[PATCH 0/3] kvm: fix two svm pmu virtualization bugs

From: Dongli Zhang
Subject: [PATCH 0/3] kvm: fix two svm pmu virtualization bugs
Date: Sat, 19 Nov 2022 04:28:58 -0800

This patchset is to fix two svm pmu virtualization bugs.

1. The 1st bug is that "-cpu,-pmu" cannot disable svm pmu virtualization.

To use "-cpu EPYC" or "-cpu host,-pmu" cannot disable the pmu
virtualization.
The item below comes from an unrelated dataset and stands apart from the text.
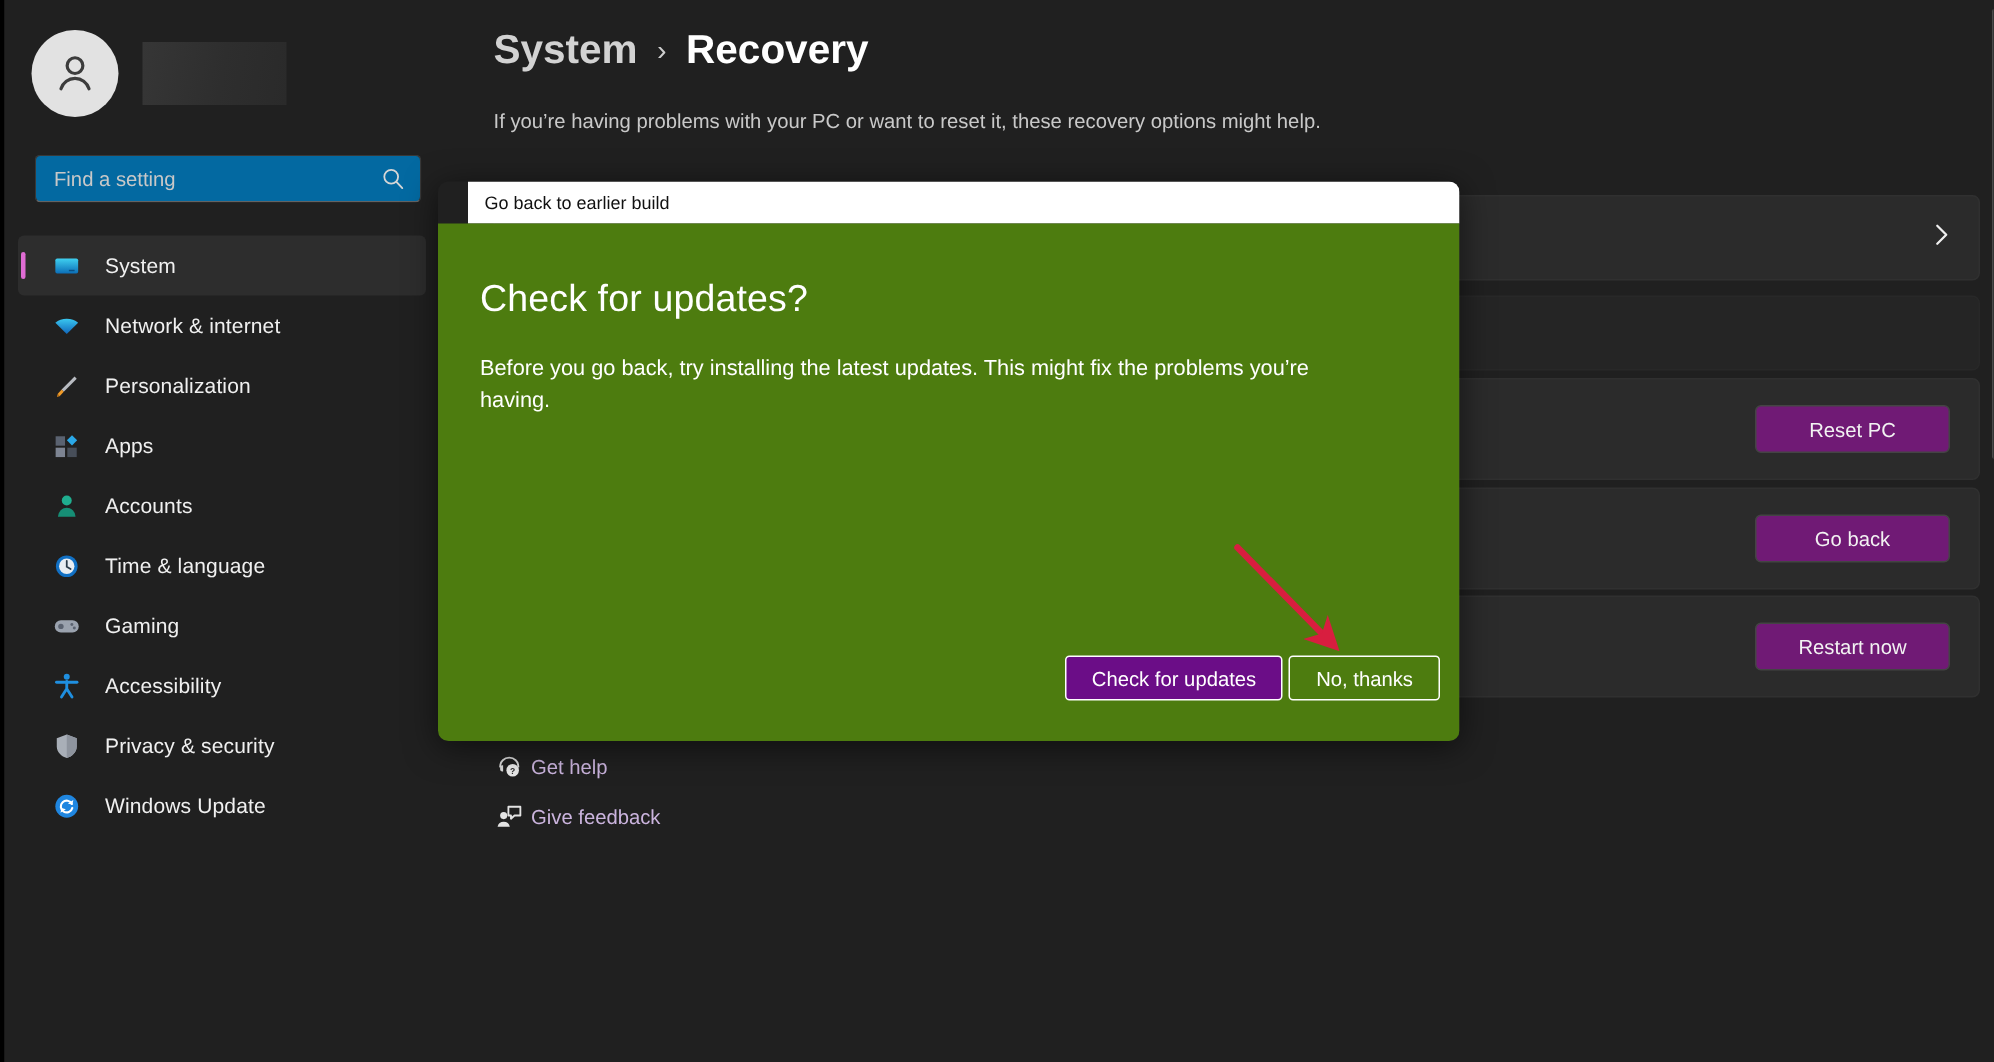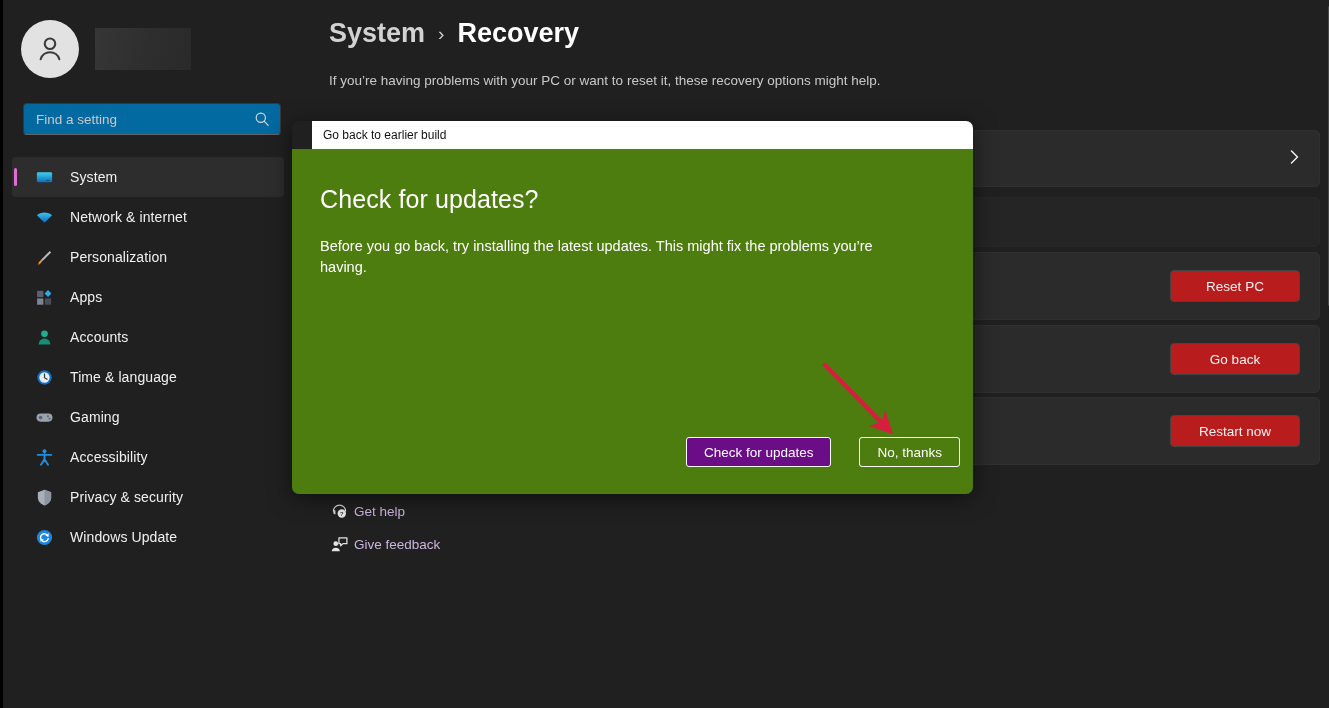"Reset PC" .card .card-btn { background: #b91c1c -> #701a75 }
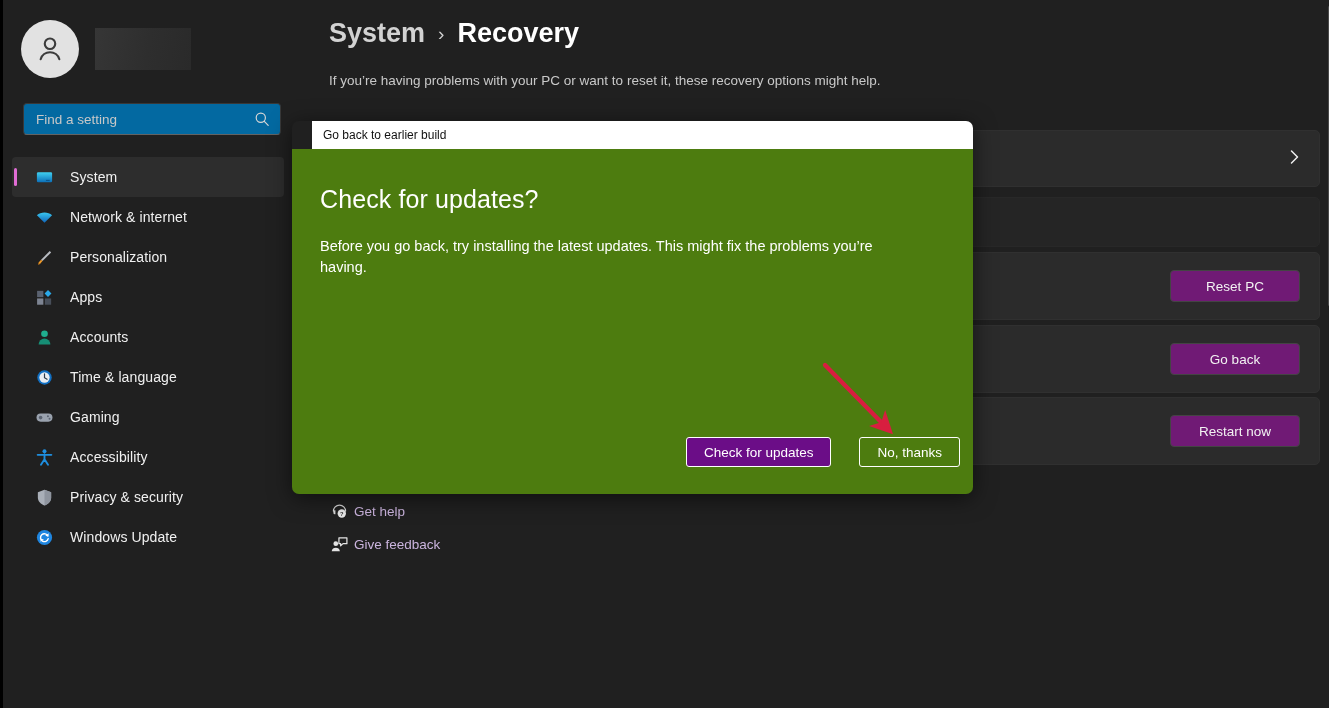"Check for updates" #dialog-actions { gap: 28px -> 4px }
There is still below at the VM linux side ...

[    0.510611] Performance Events: Fam17h+ core perfctr, AMD PMU driver.

... although we expect something like below.

[    0.596381] Performance Events: PMU not available due to virtualization, 
using software events only.
[    0.600972] NMI watchdog: Perf NMI watchdog permanently disabled

The patch 1-2 is to disable the pmu virtualization via KVM_PMU_CAP_DISABLE
if the per-vcpu "pmu" property is disabled.

I considered 'KVM_X86_SET_MSR_FILTER' initially.
Since both KVM_X86_SET_MSR_FILTER and KVM_PMU_CAP_DISABLE are VM ioctl. I
finally used the latter because it is easier to use.

2. The 2nd bug is that un-reclaimed perf events (after QEMU system_reset)
at the KVM side may inject random unwanted/unknown NMIs to the VM.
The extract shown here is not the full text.